Synthetic Spectral Signatures from Isothermal Collapsing Gas and the Interpretation of Infall Profiles
Robert M. Loughnane, Enrique V\'azquez-Semadeni, Ra\'ul Naranjo-Romero

TL;DR
This paper uses synthetic spectral modeling of outside-in collapsing cores to show that traditional methods underestimate true infall speeds and misinterpret the dynamics of prestellar core collapse.
Contribution
It introduces a new perspective on core collapse by simulating outside-in infall and demonstrates how standard line modeling can misestimate infall velocities.
Findings
Inferred infall speeds are 25-30% of actual peak speeds.
Good agreement with observed asymmetry parameter changes during collapse.
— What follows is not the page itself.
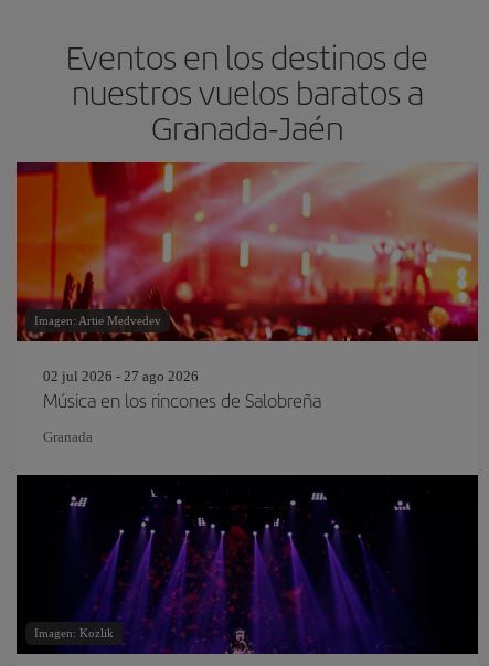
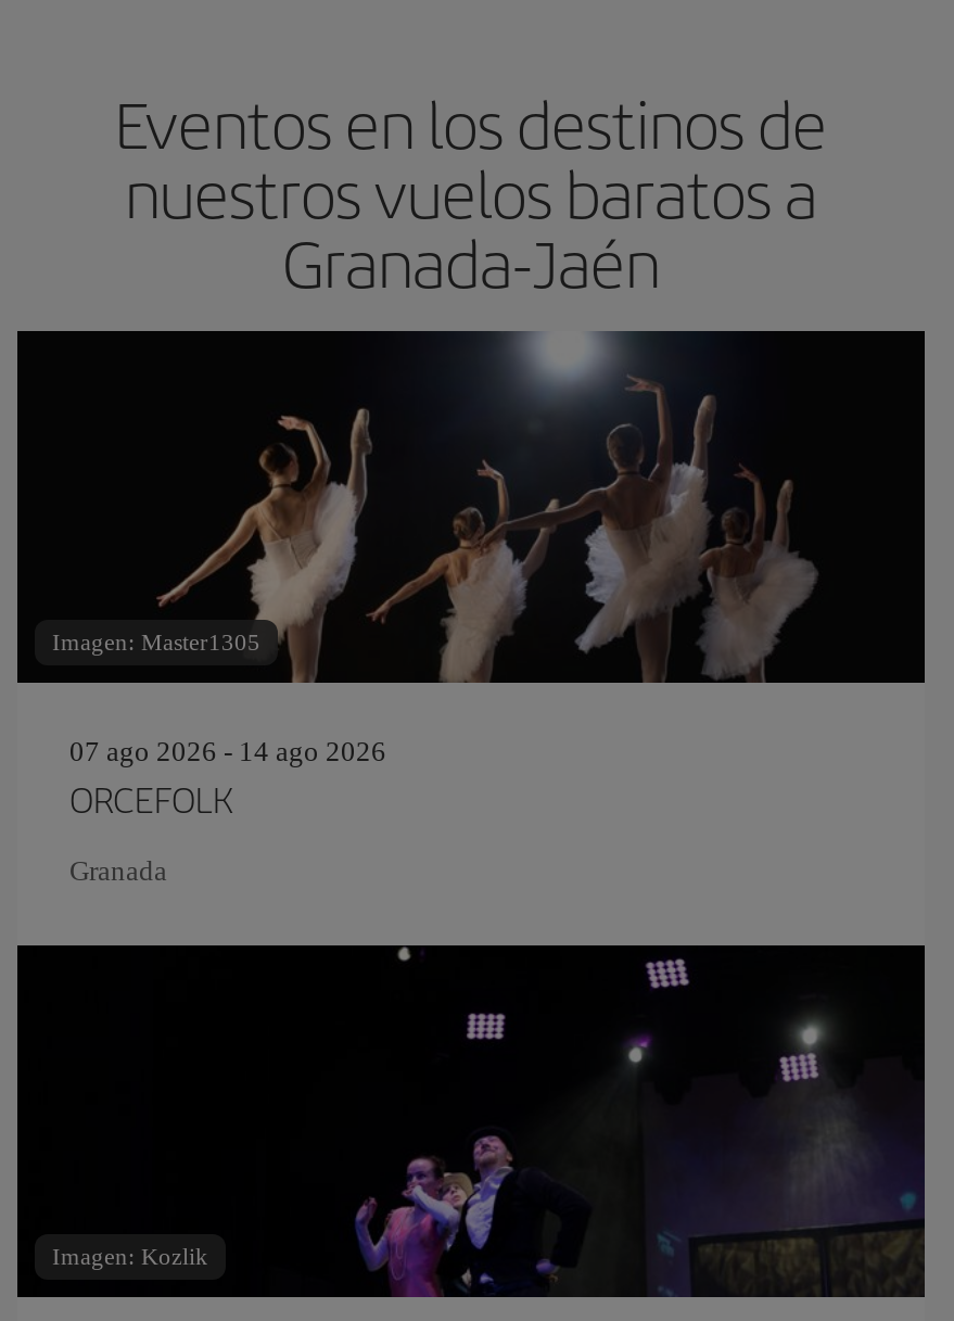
[15,161,479,342] [image] | Imagen: Artie Medvedev -> [15,329,927,685] [image] | Imagen: Master1305
[43,368,321,413] 02 jul 2026 - 27 ago 2026 | Música en los rincones de Salobreña -> [69,735,386,824] 07 ago 2026 - 14 ago 2026 | ORCEFOLK
[56,475,478,655] [image] -> [100,945,925,1299] [image]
Large beam HCO+ lines show extreme temperature ratios similar to evolved cores.
Abstract
We revisit the interpretation of blue-excess molecular lines from dense collapsing cores, considering recent numerical results that suggest prestellar core collapse occurs from the outside-in, and not inside-out. We thus create synthetic molecular-line observations of simulated collapsing, spherically-symmetric, density fluctuations of low initial amplitude, embedded in a uniform, globally gravitationally unstable background, without a turbulent component. The collapsing core develops a flattened, Bonnor-Ebert-like density profile, but with an outside-in radial velocity profile, where the peak infall speeds are at large radii, in lower density gas, with cloud-to-core accretion, and no hydrostatic outer envelope. Using optically thick HCO J=1-0 and 3-2 rotational lines, we consider several "typical" beamwidths and use a simple line-fitting model to infer infall speeds from the…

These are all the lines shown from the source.